### Problem details
What is the number of lines in this data that contain the word "gauges"? Give the number alone.

----

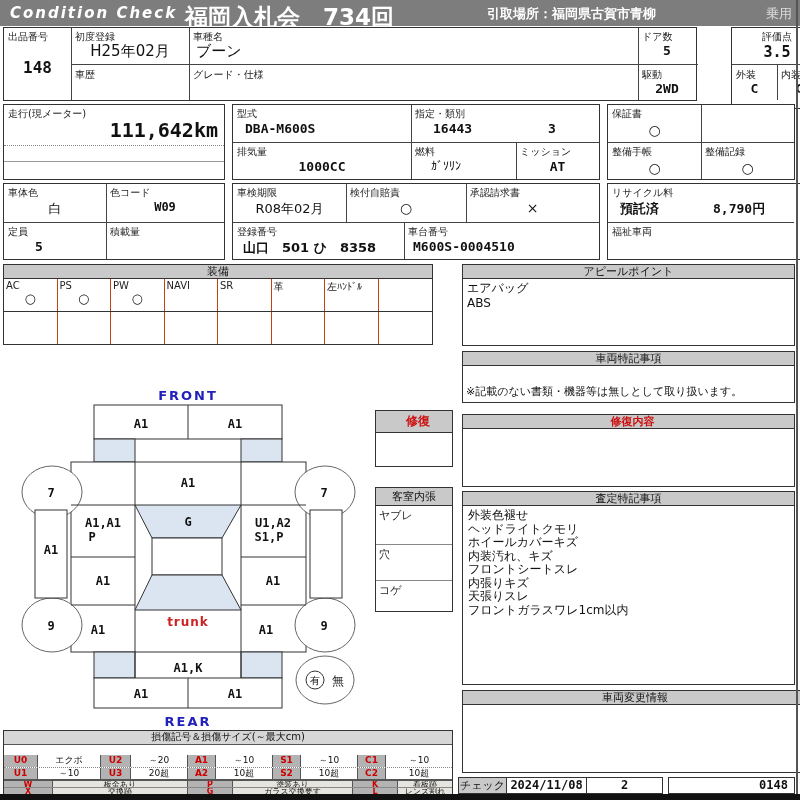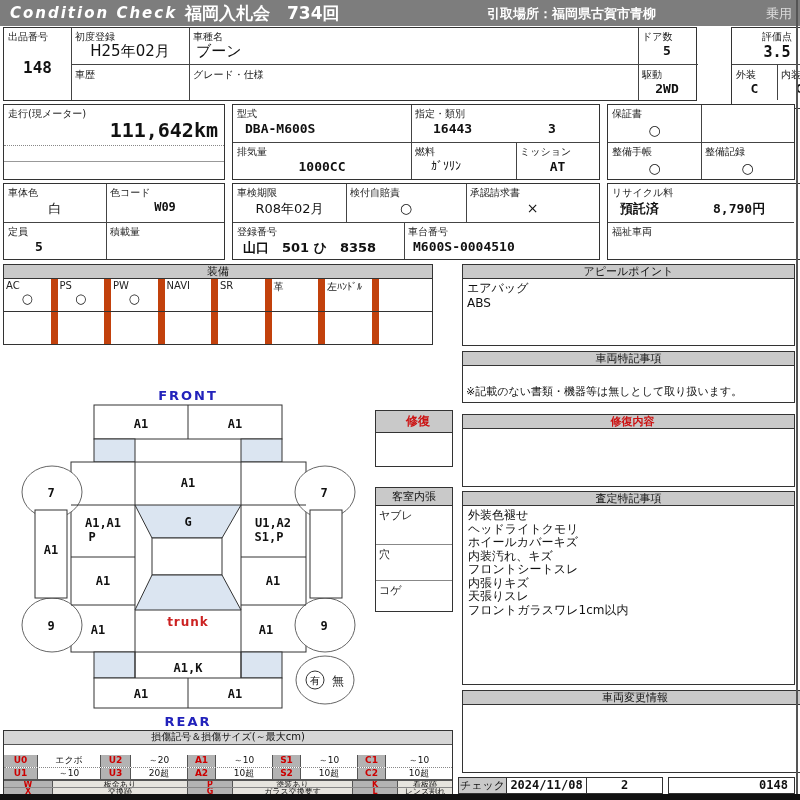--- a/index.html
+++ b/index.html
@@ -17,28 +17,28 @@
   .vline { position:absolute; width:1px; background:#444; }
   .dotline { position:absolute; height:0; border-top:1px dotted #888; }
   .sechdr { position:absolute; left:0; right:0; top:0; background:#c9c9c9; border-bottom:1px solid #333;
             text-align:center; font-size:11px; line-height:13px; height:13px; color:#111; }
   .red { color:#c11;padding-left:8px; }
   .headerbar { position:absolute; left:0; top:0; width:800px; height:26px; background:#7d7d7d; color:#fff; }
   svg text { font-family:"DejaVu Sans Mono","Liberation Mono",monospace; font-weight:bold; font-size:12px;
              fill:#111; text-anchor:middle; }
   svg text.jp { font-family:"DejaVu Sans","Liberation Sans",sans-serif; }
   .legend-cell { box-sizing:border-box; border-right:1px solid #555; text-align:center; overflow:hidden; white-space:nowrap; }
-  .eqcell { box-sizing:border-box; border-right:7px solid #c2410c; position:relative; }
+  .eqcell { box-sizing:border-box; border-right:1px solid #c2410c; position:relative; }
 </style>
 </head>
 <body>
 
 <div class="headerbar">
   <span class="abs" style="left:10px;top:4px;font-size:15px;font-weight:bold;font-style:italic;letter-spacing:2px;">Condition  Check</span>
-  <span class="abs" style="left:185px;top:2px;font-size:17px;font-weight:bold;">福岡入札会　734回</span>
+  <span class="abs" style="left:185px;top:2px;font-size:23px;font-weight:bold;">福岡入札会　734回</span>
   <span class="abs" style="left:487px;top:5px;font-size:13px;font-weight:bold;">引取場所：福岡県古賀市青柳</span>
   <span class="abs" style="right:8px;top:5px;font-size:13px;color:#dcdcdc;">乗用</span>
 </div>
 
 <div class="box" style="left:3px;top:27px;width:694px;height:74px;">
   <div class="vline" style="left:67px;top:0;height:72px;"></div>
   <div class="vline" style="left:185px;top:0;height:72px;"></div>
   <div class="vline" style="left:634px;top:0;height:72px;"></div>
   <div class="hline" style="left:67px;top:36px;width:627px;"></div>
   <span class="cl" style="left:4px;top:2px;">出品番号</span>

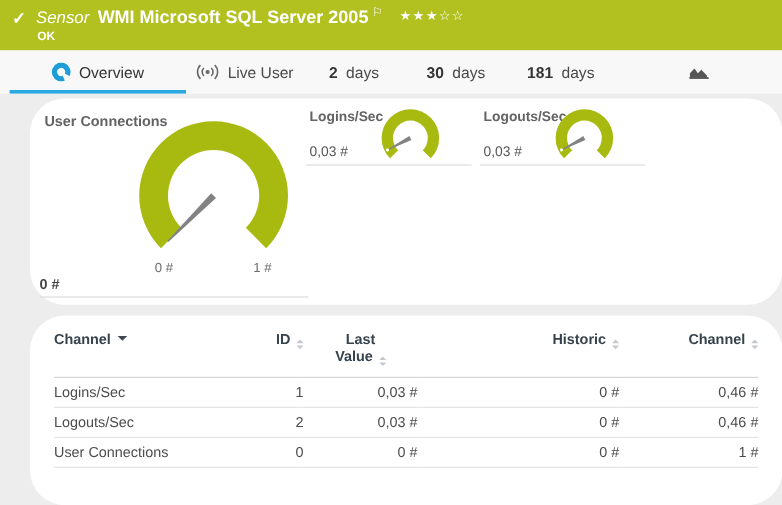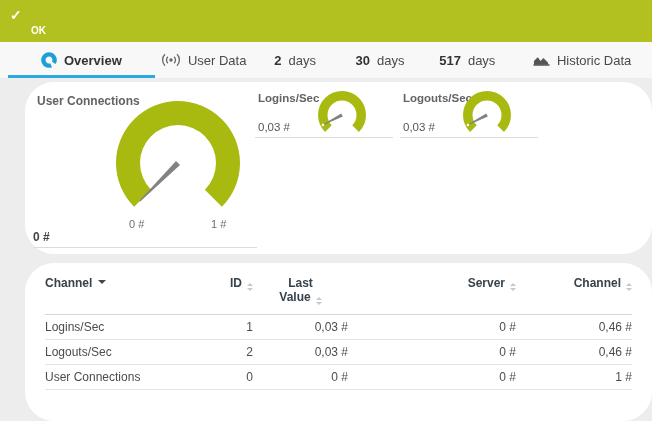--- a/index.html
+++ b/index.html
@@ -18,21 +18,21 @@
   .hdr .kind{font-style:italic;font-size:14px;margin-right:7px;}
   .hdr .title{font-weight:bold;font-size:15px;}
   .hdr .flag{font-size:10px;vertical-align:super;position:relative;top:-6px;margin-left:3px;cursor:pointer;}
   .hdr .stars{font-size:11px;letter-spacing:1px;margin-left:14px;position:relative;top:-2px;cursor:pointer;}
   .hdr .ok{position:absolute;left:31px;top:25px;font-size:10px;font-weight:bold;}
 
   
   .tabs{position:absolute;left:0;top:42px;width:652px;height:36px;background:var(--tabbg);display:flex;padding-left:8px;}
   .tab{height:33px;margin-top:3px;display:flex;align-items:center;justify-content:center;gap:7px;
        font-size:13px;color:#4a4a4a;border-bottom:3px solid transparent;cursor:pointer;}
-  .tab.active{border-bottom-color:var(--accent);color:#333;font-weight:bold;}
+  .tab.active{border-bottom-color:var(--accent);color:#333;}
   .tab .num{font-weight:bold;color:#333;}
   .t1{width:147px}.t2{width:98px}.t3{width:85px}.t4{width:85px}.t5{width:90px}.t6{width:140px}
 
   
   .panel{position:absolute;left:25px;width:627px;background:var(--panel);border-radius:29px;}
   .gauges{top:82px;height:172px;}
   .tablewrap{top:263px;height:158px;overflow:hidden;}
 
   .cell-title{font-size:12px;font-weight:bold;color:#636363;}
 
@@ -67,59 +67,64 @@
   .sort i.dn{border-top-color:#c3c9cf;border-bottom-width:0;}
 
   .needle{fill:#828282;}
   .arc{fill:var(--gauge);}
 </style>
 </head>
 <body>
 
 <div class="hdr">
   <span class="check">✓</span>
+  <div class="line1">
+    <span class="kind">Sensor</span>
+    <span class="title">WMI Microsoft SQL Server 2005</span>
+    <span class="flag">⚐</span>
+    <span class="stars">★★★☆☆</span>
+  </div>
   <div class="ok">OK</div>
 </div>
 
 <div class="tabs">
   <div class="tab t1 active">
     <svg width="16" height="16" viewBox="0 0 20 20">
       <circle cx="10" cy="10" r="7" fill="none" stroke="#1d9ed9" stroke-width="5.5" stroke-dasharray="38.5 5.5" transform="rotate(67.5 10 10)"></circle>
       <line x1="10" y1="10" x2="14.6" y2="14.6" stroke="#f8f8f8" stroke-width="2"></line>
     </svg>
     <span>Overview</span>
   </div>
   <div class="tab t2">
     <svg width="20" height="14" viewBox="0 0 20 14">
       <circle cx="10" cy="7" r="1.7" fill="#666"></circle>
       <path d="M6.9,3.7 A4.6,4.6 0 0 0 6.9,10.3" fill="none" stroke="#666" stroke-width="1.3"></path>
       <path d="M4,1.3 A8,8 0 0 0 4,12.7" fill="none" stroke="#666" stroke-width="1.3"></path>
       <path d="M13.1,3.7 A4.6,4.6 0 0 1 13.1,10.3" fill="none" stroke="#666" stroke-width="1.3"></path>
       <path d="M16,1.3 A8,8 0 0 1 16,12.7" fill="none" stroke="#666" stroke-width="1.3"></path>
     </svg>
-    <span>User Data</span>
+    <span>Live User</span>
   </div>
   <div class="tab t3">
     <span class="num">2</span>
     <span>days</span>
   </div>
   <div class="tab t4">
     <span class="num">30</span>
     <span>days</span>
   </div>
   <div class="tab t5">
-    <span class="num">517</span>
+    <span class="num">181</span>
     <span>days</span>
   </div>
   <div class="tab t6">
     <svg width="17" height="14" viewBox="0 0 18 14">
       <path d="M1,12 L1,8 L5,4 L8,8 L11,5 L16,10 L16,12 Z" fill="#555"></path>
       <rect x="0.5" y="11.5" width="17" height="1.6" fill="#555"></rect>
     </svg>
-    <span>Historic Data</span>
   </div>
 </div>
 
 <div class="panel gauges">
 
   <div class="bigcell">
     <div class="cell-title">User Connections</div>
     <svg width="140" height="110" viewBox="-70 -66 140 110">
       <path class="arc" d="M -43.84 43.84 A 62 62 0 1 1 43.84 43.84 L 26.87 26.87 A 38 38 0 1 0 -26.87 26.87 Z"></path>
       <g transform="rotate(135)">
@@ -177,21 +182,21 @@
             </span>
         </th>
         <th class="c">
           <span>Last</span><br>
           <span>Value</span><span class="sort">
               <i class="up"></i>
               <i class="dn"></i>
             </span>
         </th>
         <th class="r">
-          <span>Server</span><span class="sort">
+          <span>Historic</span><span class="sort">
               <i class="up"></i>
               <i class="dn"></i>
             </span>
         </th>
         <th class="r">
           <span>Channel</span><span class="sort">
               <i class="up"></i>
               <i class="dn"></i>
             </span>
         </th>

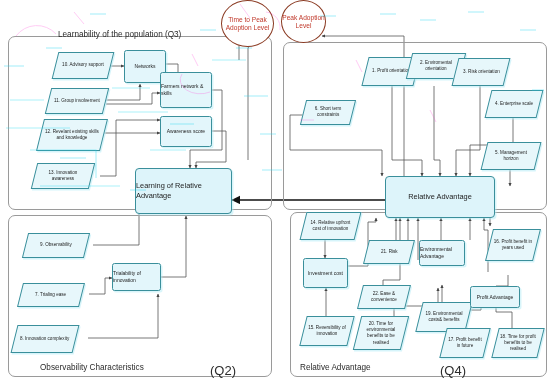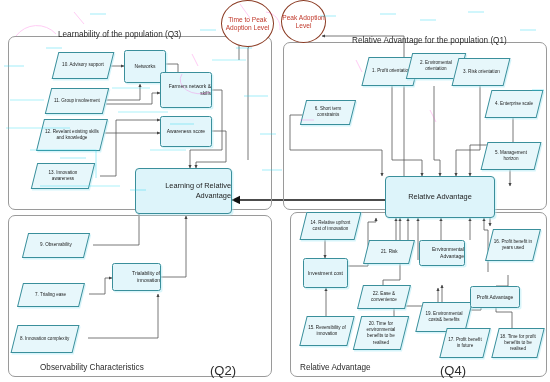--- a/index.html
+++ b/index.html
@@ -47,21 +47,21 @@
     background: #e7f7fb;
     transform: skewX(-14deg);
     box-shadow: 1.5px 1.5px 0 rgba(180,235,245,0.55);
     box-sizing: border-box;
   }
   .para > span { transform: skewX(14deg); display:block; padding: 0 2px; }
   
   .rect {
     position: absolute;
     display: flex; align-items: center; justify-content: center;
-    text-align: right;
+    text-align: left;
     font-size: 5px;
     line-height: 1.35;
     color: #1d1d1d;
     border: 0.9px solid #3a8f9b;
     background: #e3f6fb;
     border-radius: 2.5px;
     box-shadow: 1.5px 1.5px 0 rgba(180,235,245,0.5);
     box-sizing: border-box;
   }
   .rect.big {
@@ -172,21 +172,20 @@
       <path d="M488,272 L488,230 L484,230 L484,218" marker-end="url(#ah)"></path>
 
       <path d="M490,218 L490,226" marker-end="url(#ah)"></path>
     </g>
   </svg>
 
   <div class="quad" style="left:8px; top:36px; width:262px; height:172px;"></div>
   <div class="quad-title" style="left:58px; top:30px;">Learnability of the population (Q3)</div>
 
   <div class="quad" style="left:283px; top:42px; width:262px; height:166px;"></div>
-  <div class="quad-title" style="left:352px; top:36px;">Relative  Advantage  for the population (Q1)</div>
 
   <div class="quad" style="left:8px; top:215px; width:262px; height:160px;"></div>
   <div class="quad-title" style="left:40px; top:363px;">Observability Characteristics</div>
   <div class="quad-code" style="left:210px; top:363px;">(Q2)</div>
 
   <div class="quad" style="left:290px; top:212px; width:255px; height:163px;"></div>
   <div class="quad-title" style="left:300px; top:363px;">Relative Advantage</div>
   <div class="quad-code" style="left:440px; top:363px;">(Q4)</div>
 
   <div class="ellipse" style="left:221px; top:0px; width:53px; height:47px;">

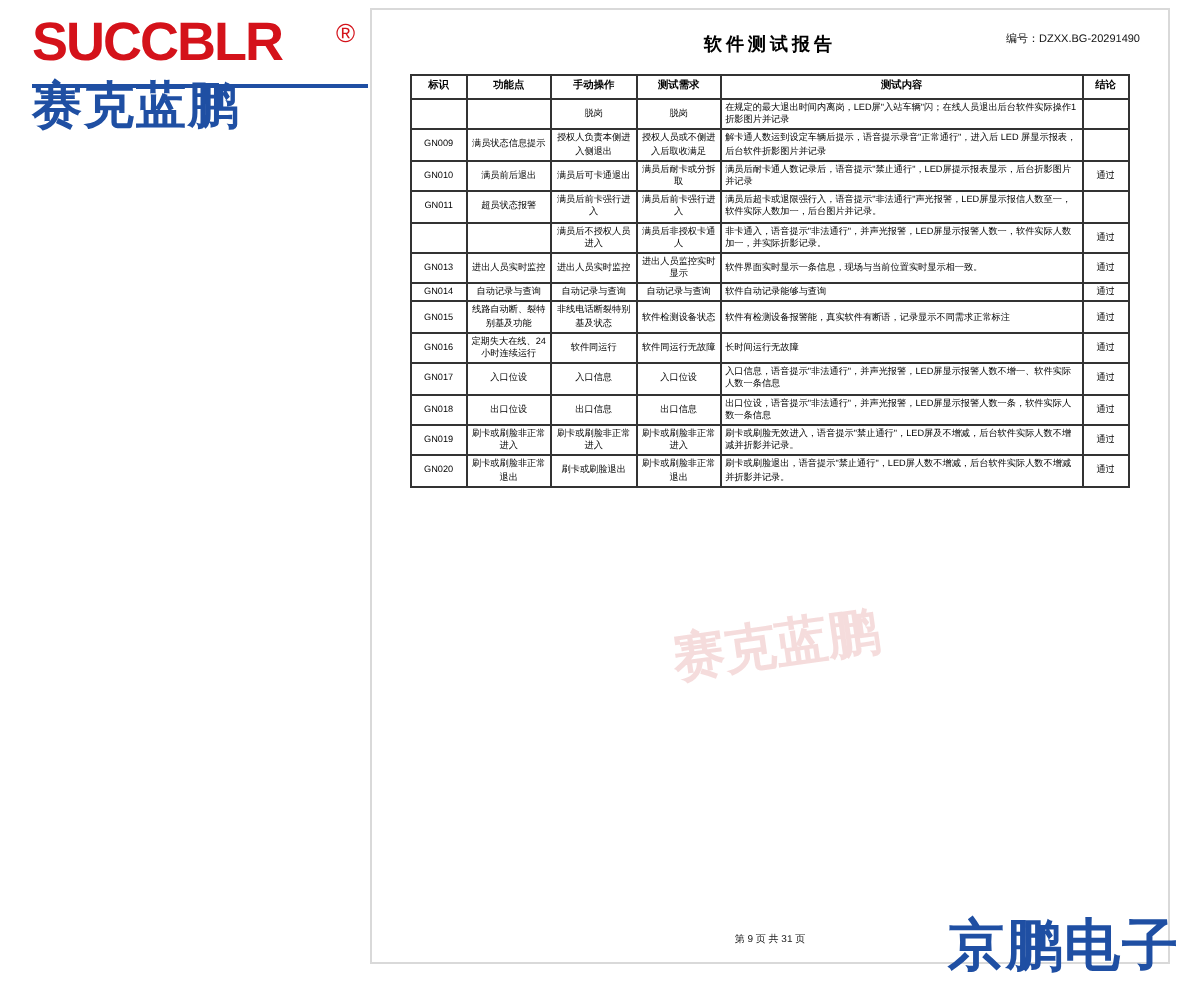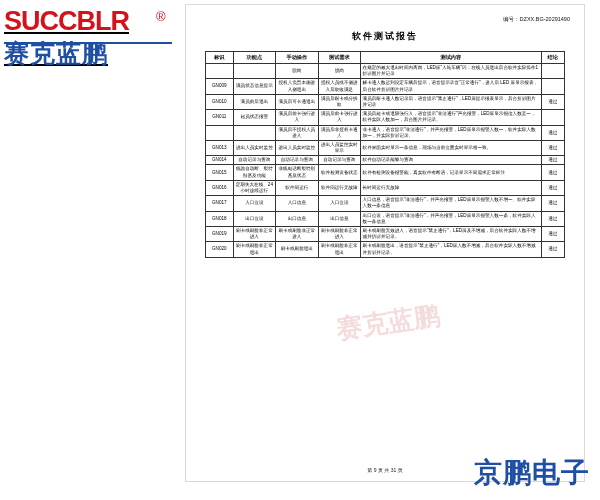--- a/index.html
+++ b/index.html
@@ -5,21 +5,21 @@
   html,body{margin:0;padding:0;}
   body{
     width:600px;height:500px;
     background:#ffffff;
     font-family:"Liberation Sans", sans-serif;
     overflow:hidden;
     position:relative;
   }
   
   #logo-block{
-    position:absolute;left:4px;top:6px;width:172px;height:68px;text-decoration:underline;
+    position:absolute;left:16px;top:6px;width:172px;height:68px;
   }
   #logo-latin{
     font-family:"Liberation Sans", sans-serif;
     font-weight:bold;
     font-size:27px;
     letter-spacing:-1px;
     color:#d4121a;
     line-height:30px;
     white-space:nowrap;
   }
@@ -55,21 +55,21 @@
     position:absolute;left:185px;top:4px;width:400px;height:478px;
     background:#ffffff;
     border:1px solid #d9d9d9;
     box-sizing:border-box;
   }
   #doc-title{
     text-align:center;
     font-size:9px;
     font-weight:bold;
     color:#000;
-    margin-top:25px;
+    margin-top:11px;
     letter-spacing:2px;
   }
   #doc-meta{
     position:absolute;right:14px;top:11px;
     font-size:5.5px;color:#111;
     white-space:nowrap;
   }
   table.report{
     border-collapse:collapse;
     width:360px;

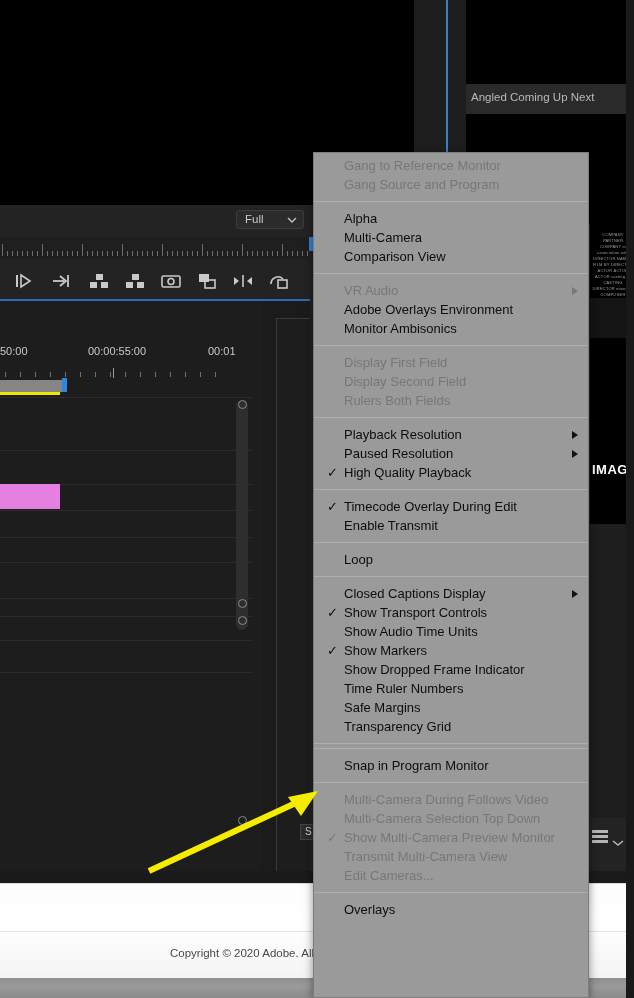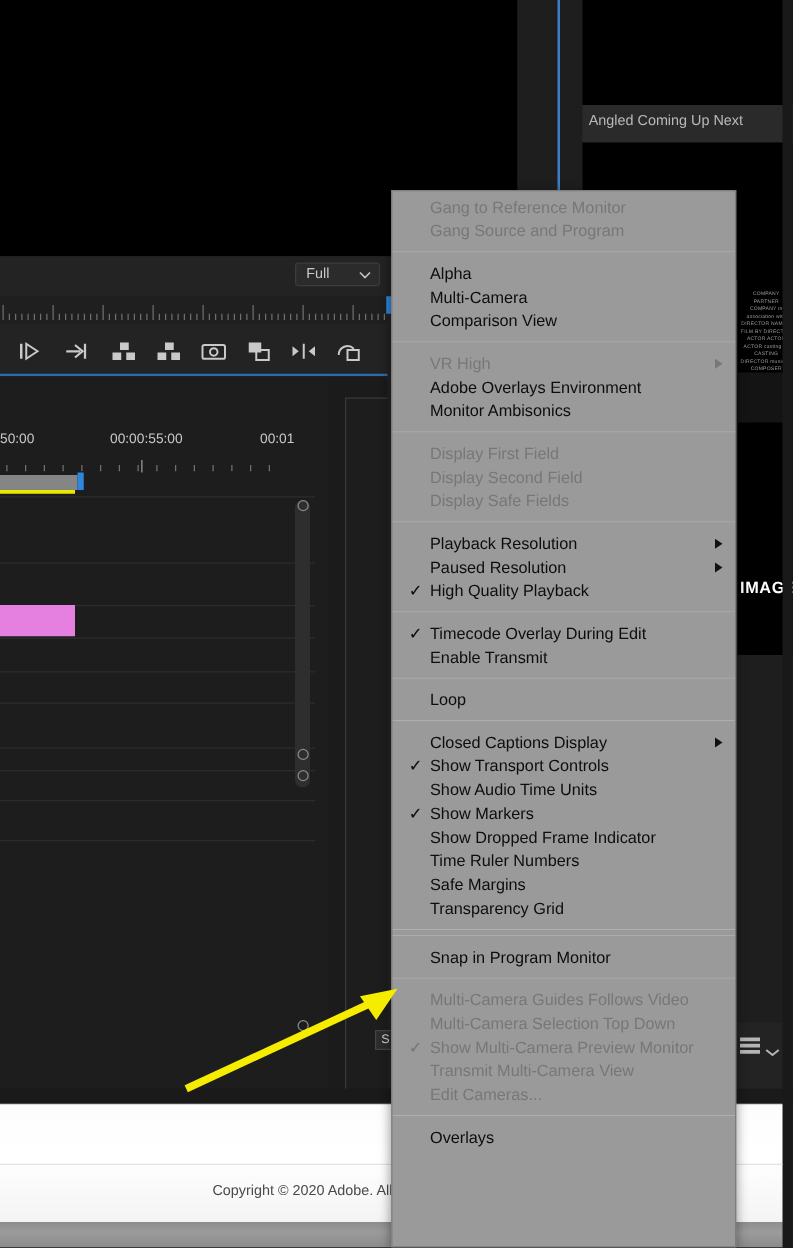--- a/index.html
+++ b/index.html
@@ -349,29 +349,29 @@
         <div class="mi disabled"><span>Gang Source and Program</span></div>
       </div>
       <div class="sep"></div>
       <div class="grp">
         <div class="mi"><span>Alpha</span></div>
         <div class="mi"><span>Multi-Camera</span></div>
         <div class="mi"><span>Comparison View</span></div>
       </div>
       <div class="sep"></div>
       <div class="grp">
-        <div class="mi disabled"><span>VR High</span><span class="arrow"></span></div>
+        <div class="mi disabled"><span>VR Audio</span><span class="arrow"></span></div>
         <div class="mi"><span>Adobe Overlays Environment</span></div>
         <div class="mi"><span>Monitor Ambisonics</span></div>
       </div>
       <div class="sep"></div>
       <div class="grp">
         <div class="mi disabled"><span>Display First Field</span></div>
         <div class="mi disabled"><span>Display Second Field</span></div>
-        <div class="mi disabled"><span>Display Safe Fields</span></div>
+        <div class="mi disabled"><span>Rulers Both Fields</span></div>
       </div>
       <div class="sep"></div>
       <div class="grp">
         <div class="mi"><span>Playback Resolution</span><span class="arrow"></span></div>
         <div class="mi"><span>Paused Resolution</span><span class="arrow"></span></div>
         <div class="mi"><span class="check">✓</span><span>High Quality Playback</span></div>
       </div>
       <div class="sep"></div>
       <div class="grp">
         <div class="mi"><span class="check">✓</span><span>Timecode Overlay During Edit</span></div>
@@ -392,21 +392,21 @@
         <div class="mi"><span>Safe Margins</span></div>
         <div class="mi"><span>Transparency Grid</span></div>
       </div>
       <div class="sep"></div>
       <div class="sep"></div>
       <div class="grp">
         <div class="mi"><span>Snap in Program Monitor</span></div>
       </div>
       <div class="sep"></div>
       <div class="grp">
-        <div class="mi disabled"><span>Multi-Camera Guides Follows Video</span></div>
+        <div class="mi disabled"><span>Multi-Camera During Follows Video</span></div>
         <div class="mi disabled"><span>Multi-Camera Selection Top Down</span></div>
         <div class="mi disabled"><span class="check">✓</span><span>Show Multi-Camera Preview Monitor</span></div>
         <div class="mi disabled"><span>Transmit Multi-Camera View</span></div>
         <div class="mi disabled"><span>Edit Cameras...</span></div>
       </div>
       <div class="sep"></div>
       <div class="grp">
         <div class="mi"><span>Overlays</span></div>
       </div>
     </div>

----

### Written reply
2